PROBLEM DESCRIPTION: Copy every line from the records below that carries the word "PandaDoc".

── EXTRACTED MATERIAL ──

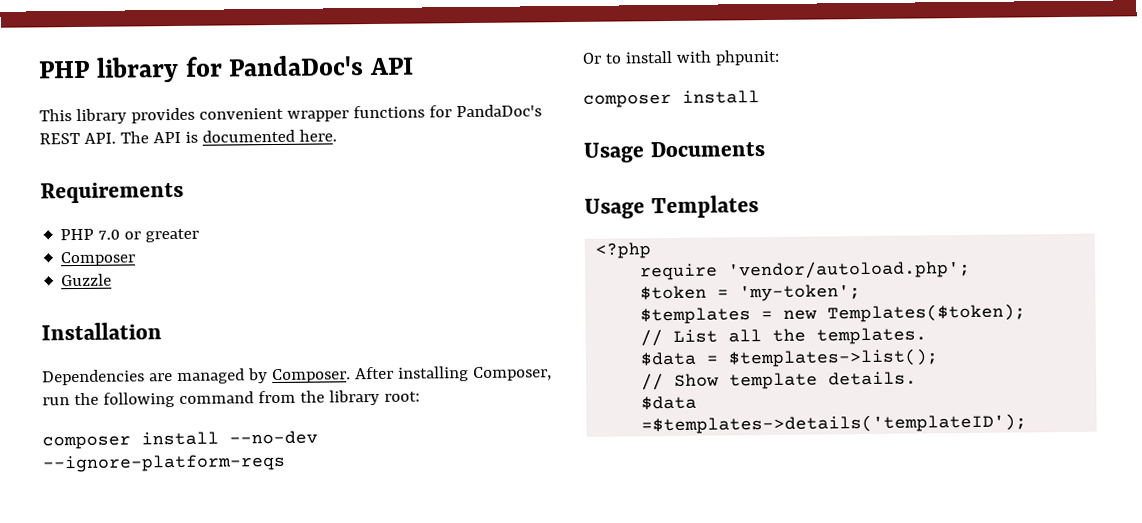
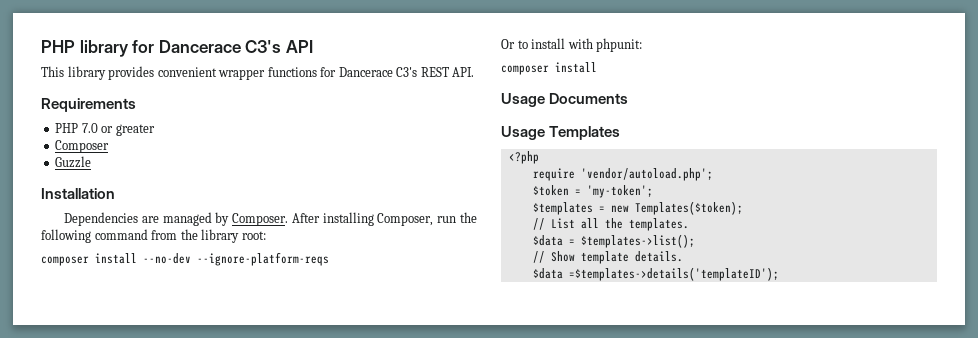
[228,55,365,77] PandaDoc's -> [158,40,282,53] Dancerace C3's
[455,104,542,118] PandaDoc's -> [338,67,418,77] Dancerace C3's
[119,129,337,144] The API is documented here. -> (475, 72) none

───
── EXTRACTED MATERIAL ──

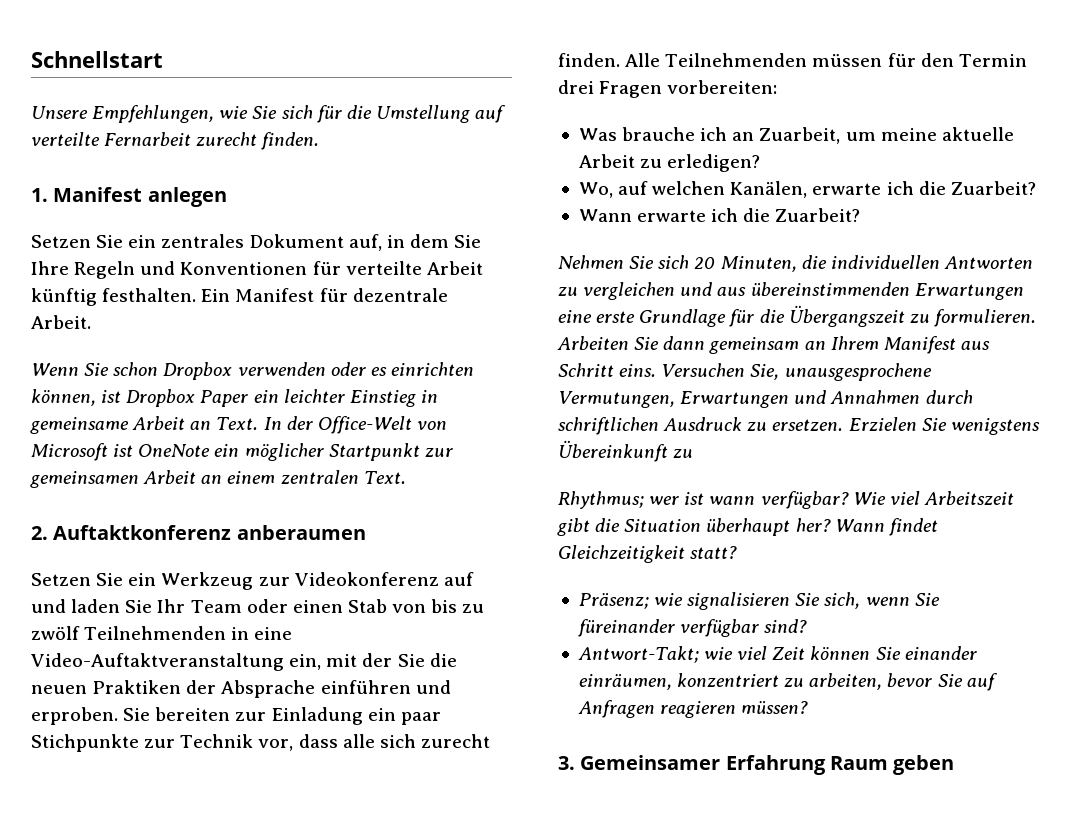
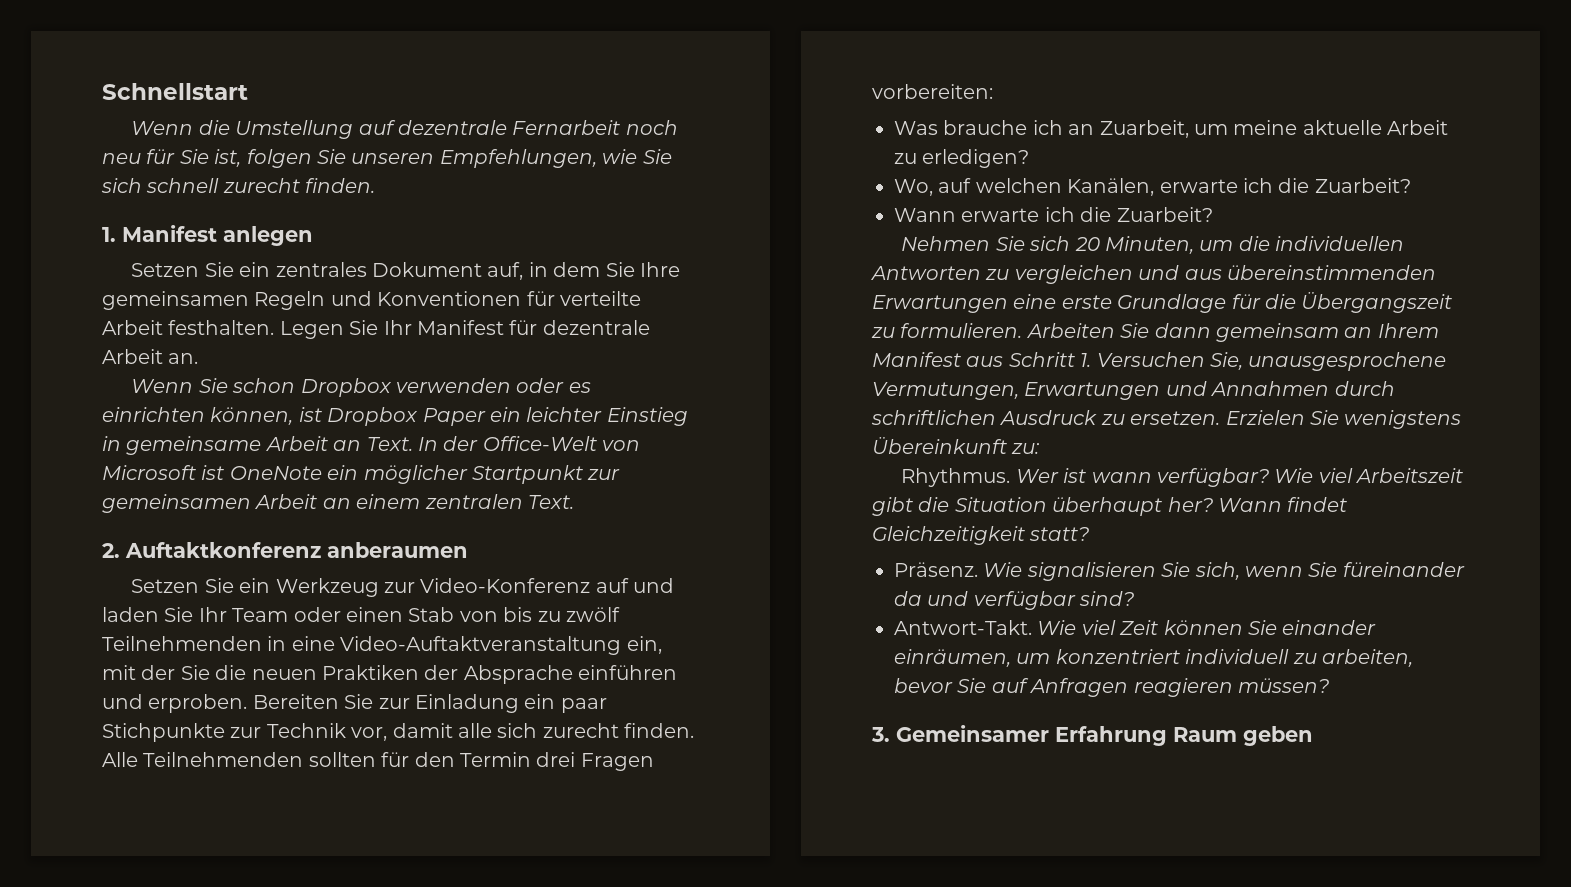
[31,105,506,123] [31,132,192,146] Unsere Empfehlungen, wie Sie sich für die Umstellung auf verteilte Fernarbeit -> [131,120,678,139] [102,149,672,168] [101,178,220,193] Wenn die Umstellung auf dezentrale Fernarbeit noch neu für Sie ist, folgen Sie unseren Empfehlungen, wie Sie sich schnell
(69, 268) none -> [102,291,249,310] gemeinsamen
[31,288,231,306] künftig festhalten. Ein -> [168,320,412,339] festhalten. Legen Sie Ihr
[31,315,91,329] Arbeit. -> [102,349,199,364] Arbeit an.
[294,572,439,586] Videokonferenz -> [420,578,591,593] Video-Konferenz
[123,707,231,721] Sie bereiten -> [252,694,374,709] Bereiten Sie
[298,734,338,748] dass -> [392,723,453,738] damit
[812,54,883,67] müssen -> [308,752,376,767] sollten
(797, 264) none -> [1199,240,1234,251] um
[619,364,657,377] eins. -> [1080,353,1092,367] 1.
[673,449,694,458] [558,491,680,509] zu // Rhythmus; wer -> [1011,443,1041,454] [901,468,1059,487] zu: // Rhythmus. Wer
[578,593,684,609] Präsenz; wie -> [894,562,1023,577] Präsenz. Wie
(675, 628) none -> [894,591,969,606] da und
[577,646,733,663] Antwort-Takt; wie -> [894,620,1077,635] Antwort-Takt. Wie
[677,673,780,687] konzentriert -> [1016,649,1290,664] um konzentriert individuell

───

THE COMPLETED TASK:
[228,55,365,77] PandaDoc's -> [158,40,282,53] Dancerace C3's
[455,104,542,118] PandaDoc's -> [338,67,418,77] Dancerace C3's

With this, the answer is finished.